**TASK TO COMPLETE:**
Please copy out every line in the entries that includes the word "display".

**PROVIDED INFORMATION:**
_ _ _ _

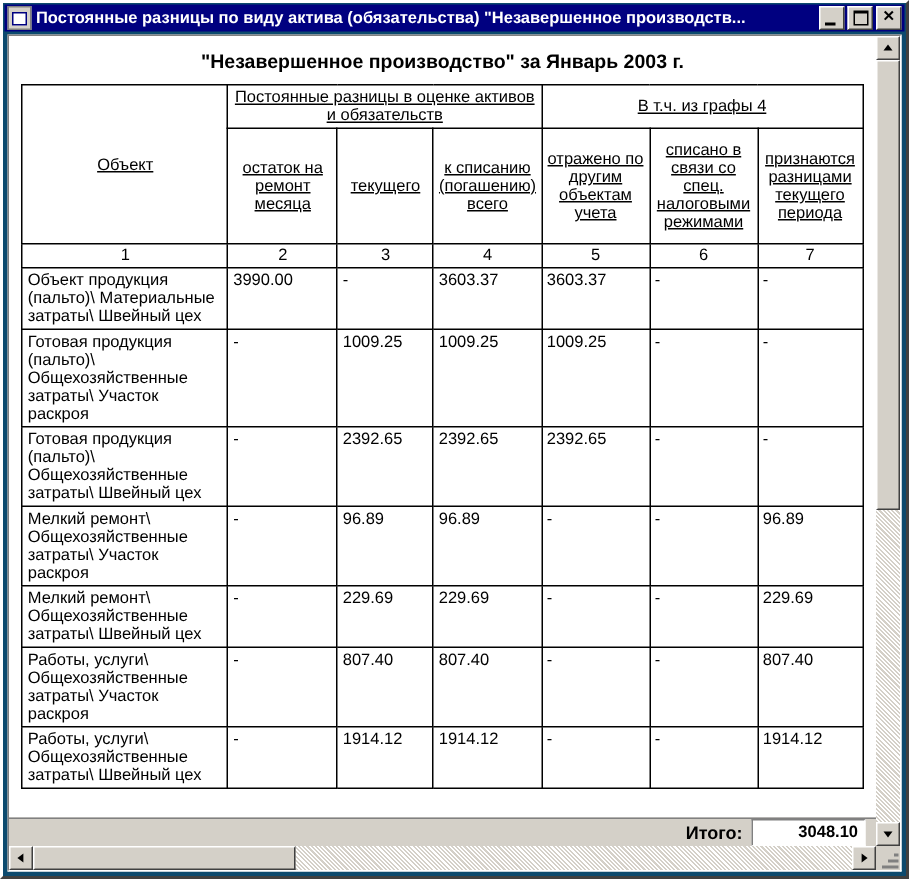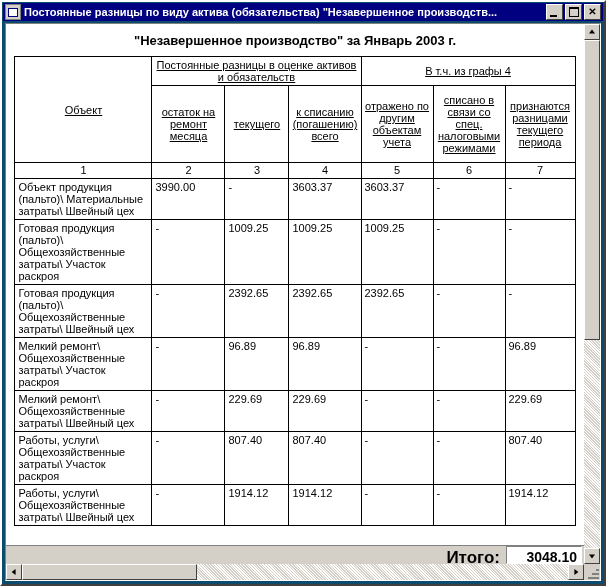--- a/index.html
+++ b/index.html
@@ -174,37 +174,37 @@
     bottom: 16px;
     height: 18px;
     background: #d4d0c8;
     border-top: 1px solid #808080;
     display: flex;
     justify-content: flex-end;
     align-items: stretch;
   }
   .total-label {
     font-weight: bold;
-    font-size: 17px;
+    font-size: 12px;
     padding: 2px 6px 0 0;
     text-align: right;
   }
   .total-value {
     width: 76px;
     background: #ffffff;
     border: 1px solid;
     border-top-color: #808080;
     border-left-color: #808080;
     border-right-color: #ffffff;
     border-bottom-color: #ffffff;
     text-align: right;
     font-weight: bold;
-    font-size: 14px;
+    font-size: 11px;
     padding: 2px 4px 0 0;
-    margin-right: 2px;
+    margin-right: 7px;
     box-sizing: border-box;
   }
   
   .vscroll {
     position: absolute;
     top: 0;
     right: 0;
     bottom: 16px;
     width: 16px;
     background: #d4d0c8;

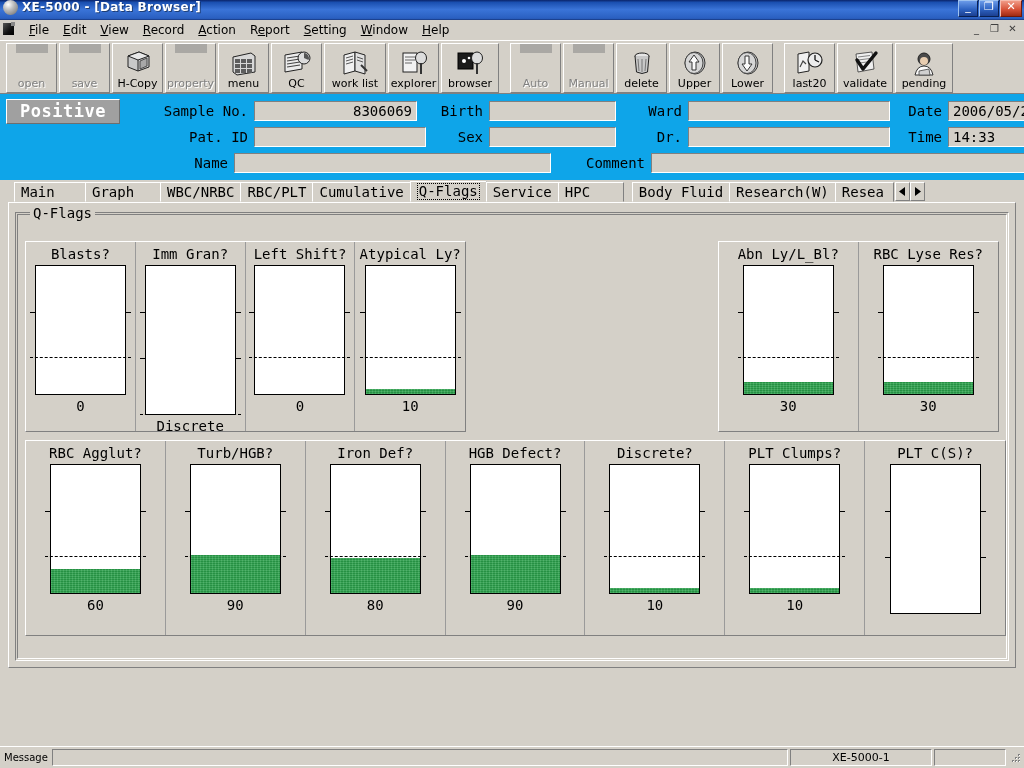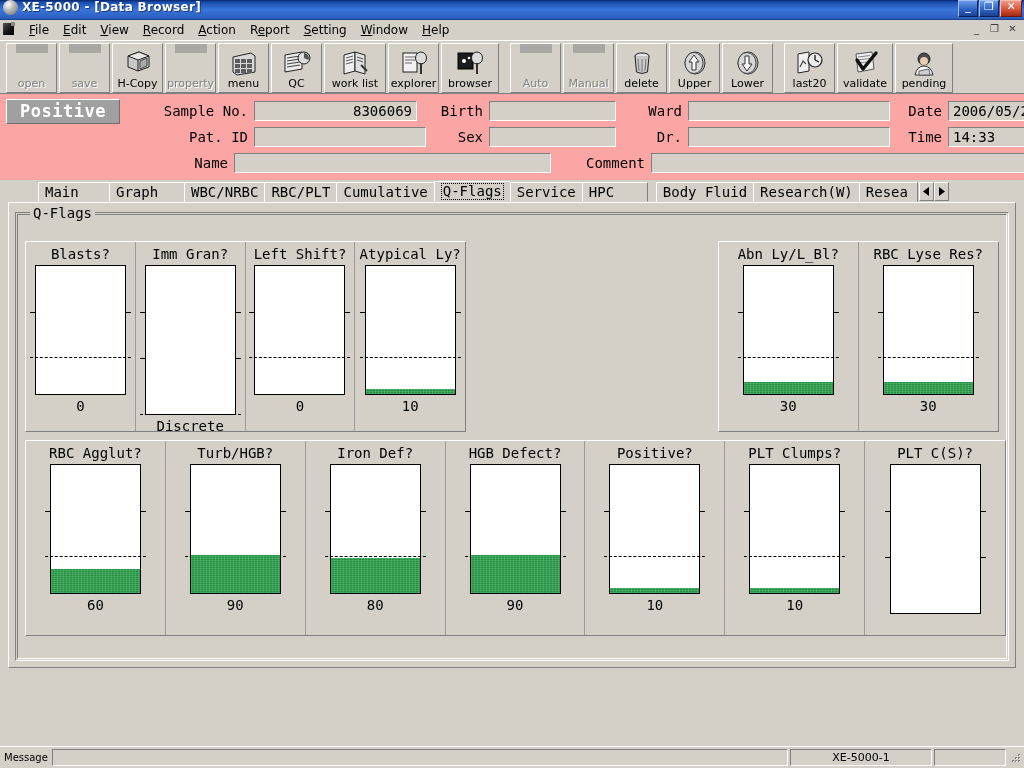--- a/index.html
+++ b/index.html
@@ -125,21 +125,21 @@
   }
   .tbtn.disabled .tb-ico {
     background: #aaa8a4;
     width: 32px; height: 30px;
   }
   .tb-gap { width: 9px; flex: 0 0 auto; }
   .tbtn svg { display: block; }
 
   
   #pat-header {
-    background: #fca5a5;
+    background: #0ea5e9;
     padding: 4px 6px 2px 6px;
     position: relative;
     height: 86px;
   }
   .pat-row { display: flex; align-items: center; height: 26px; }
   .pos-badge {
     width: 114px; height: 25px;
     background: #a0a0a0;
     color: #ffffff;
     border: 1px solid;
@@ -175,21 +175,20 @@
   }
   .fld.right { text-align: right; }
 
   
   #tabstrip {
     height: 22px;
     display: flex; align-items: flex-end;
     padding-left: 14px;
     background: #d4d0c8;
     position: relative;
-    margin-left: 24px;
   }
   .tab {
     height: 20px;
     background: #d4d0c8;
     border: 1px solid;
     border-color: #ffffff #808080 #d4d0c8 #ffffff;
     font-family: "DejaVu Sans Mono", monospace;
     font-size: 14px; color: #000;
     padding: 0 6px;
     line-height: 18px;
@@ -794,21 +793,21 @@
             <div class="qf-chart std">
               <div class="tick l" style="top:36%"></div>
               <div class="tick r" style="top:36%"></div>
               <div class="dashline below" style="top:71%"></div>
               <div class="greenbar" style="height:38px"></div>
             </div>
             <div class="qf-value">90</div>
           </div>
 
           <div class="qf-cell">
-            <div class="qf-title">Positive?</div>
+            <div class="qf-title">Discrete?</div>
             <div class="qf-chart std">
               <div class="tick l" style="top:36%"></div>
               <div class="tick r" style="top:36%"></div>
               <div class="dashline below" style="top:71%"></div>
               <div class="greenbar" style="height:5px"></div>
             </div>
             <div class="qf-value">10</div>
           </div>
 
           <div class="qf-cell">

_ _ _ _

**COMPLETED EXERCISE:**
     display: flex;
   .tbtn svg { display: block; }
   .pat-row { display: flex; align-items: center; height: 26px; }
     display: flex; align-items: flex-end;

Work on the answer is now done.